Karlsbader Kräuterelixier

Charmantes Becherova-Angebot im Becher-Museum. © 2016, Foto: Dr. Bernd Kregel
Charmantes Becherova-Angebot im Becher-Museum. © 2016, Foto: Dr. Bernd Kregel

Wesentlich neueren Datums ist hingegen das Hotel Imperial, das in seinen riesigen Dimensionen unübersehbar seit mehr als hundert Jahren an einem Abhang über der Stadt thront. Noch heute ist es Treffpunkt für tschechische Staatsgäste und alle, die sich in alten imperialen Glanz sonnen möchten. Im Fluidum einer k.u.k.-Tradition, die schon wenig später in den Folgen des Ersten Weltkrieges von der politischen Landkarte hinweg gespült wurde.

Eine Institution jedoch hat sich im Strudel der Jahrhunderte und über alle Herrschaftsformen hinweg erhalten. Es ist der Becherova-Kräuterlikör, von einem englischen Gast erfunden und als Rezept von der Familie Becher unter strengster Geheimhaltung aufbewahrt. Eine Kostprobe im Karlsbader Becher-Museum macht deutlich, warum dieses wohlschmeckende Kräuterelixier heute weltweit in mehr als siebzig Ländern getrunken wird.

Weißgelbes Erscheinungsbild

Bäderarchitektur in Franzensbad. © 2016, Foto: Dr. Bernd Kregel
Bäderarchitektur in Franzensbad. © 2016, Foto: Dr. Bernd Kregel

Bleibt noch das letzte und vielleicht erlesenste der drei Bäder, das Franzensbad. Das kleinste zwar, aber in seiner architektonischen Geschlossenheit wohl das schönste. Einst gegründet von Kaiser Franz, hat sich sein weißgelbes Erscheinungsbild bis heute erhalten und strahlt wegen seiner stilistischen Einheitlichkeit eine unglaubliche Eleganz aus.
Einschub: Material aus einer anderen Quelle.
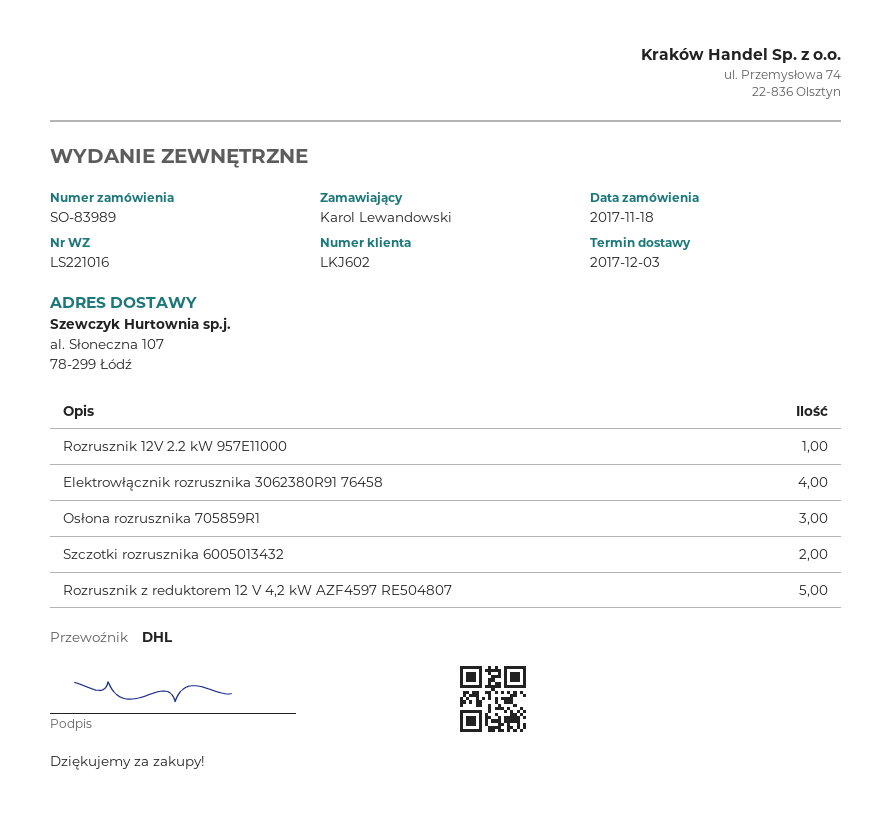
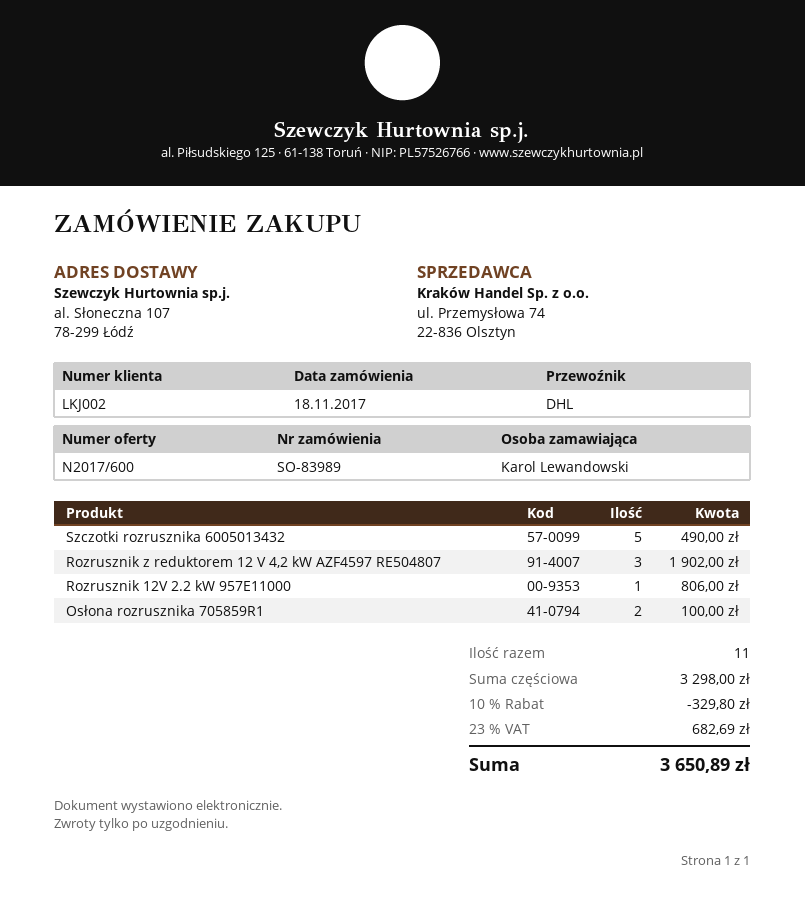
customer number: LKJ602 -> LKJ002
Elektrowłącznik rozrusznika 3062380R91 76458: 4 -> none
Osłona rozrusznika 705859R1: 3 -> 2
Szczotki rozrusznika 6005013432: 2 -> 5
Rozrusznik z reduktorem 12 V 4,2 kW AZF4597 RE504807: 5 -> 3

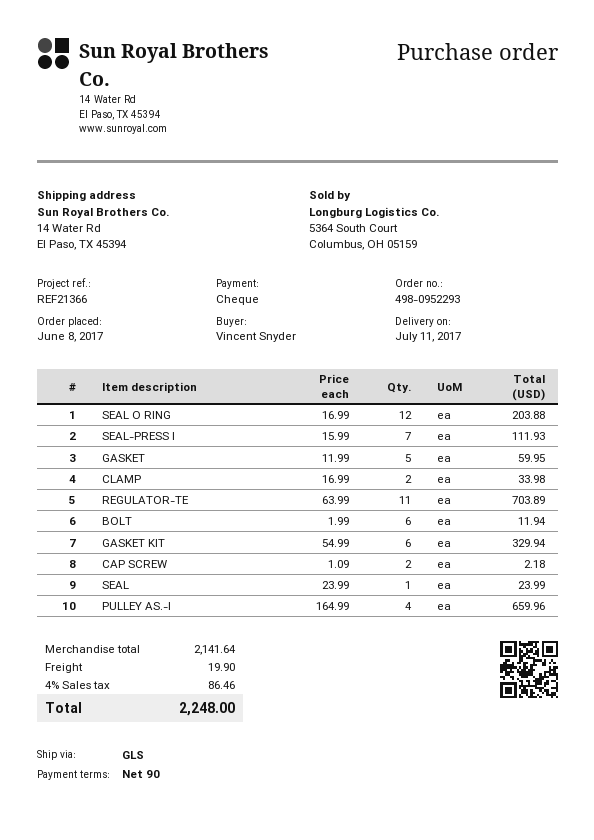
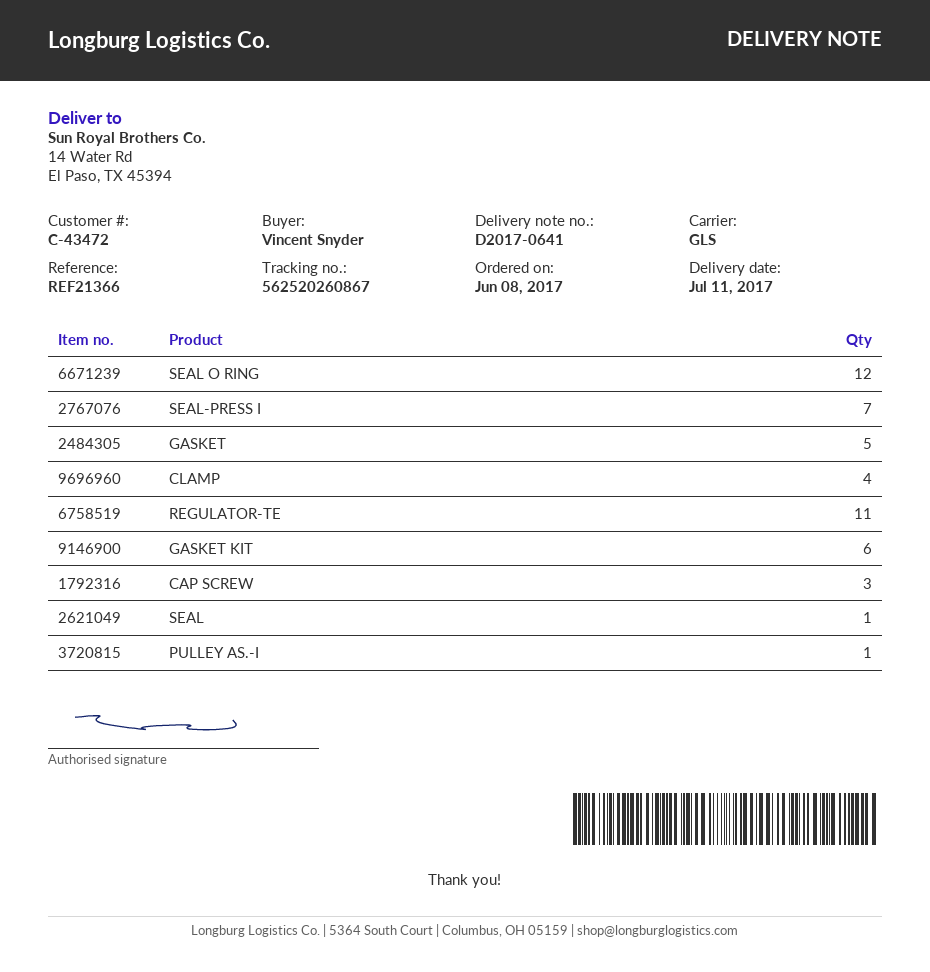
CLAMP: 2 -> 4
BOLT: 6 -> none
CAP SCREW: 2 -> 3
PULLEY AS.-I: 4 -> 1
Kein Wunder, dass sich einst auch Goethe von dieser bemerkenswerten Kulisse angezogen fühlte und hier – so ist zu hoffen – seine innere Ruhe wiederfand. Und dabei all die Wunden heilte, die unerfüllte erotische Träume seiner Seele geschlagen hatten. Kann seither vor Risiken und Nebenwirkungen des böhmischen Heilwassers nicht nachdrücklich genug gewarnt werden?

Reiseinformationen “Böhmisches Bäderdreieck”:

Anreise: Mit der Bahn oder dem Auto z.B. über Nürnberg nach Cheb (Eger); mit dem Flugzeug z.B. über München nach Prag.

Einreise: Für die Einreise empfehlen sich Reisepass oder Personalausweis.

Reisezeit: Die Reisezeit ist ganzjährig. Von den Wetterbedingungen her empfehlen sich allerdings die Monate von Frühling bis Herbst.

Reiseveranstalter: Pauschalreisen können bei den meisten größeren Reiseveranstaltern gebucht werden.

Unterkunft: Marienbad: Danubius Hotels; Karlsbad: Spa Hotel ImperialGrandhotel Pupp; Franzensbad: Savoy

Auskunft: Tschechische Zentrale für Tourismus, Wilhelmstraße 44, 10117 Berlin, Telefon: 030-2044770, E-Mail: berlin@czechtourism.com, Web: www.czechtourism.com

Anmerkungen:

Vorstehender Beitrag von Dr. Bernd Kregel ist eine Erstveröffentlichung im WELTEXPRESS. Die Recherche wurde unterstützt von CzechTourism.